Aim of the task: Whenever the word "vline" turns up in a line below, that line should be copied.

Excerpts from a dataset:
★ ★ ★
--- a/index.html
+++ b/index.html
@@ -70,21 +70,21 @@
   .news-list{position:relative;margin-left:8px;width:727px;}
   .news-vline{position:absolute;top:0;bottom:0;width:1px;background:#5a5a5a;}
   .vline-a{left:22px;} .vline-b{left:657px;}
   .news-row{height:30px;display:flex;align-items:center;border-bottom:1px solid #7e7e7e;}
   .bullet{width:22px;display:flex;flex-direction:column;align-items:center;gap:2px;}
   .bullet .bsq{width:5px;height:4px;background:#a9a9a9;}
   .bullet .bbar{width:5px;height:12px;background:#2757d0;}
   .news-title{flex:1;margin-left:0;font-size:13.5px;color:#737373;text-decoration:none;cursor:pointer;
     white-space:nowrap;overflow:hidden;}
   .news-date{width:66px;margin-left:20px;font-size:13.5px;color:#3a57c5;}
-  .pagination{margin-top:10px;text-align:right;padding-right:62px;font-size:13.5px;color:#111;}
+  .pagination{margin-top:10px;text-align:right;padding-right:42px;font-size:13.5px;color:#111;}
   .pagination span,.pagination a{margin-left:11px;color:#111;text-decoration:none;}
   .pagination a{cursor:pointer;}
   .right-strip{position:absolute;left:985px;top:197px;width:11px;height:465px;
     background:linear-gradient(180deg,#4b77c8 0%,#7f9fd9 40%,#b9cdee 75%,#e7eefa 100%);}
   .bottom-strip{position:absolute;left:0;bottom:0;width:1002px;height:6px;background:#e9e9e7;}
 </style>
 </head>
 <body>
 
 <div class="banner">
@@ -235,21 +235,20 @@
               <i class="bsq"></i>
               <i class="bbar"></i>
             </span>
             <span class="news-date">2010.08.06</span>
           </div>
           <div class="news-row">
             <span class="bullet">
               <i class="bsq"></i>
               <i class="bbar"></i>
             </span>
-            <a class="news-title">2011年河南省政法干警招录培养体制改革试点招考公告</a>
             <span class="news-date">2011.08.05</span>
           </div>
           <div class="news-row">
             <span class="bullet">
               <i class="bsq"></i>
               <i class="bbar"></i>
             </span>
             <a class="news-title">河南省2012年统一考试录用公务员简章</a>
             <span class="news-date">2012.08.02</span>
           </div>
★ ★ ★
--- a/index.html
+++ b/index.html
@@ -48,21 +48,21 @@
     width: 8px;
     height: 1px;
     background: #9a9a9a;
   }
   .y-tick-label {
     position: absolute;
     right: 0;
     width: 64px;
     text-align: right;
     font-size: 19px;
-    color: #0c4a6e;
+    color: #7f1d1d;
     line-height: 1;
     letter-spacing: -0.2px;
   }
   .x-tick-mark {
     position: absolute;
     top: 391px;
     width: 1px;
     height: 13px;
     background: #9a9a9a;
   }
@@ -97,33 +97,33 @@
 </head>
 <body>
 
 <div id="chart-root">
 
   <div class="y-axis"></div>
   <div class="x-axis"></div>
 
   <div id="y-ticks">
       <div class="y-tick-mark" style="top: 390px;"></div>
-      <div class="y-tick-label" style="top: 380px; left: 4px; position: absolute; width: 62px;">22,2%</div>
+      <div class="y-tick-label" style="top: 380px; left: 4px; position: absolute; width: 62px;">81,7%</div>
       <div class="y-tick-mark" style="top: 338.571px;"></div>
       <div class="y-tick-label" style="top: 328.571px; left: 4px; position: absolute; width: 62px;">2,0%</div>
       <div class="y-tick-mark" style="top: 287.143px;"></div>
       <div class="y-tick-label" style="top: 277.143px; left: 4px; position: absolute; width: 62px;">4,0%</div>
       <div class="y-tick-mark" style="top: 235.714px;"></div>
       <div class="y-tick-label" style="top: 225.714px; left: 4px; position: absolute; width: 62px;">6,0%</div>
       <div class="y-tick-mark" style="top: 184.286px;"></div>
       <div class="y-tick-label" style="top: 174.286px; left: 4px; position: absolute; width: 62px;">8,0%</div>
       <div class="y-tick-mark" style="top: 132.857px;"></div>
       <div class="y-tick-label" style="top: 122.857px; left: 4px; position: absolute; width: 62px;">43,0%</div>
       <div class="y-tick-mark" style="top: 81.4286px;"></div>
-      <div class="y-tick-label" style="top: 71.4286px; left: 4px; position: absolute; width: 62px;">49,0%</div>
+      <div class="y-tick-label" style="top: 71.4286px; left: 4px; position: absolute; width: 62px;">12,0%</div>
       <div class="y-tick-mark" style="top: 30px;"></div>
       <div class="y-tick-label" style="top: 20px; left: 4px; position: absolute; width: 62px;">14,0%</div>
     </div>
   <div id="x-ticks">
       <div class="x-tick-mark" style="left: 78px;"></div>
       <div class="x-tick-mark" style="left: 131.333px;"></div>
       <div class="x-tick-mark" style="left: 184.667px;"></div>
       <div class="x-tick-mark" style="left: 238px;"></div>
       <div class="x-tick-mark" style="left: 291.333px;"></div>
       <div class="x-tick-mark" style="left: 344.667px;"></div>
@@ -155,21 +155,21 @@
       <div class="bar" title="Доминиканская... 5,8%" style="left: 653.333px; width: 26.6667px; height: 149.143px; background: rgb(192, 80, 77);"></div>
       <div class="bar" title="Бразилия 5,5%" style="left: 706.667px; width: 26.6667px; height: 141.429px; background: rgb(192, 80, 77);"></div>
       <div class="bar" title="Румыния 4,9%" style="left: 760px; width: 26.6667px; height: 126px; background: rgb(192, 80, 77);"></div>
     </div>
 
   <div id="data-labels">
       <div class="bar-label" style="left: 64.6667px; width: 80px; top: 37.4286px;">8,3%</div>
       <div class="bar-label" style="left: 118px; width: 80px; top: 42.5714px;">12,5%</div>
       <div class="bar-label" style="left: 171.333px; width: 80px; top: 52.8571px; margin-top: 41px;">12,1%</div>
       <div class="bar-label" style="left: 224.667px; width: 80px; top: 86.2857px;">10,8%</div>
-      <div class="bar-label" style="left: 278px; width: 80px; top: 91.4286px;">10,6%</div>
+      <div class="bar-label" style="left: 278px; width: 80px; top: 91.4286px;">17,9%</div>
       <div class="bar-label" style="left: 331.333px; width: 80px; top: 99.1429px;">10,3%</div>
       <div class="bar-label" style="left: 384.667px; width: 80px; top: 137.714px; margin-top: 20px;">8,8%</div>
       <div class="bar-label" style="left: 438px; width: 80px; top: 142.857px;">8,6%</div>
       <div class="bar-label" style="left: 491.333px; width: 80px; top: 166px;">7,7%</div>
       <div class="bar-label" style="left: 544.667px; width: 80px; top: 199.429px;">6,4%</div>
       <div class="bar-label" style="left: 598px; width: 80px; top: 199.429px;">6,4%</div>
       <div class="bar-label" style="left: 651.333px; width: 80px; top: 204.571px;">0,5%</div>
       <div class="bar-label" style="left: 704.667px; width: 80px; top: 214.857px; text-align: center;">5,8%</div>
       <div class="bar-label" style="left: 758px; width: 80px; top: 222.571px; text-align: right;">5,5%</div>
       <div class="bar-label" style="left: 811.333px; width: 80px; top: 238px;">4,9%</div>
★ ★ ★
Answer space:
   .news-vline{position:absolute;top:0;bottom:0;width:1px;background:#5a5a5a;}
   .vline-a{left:22px;} .vline-b{left:657px;}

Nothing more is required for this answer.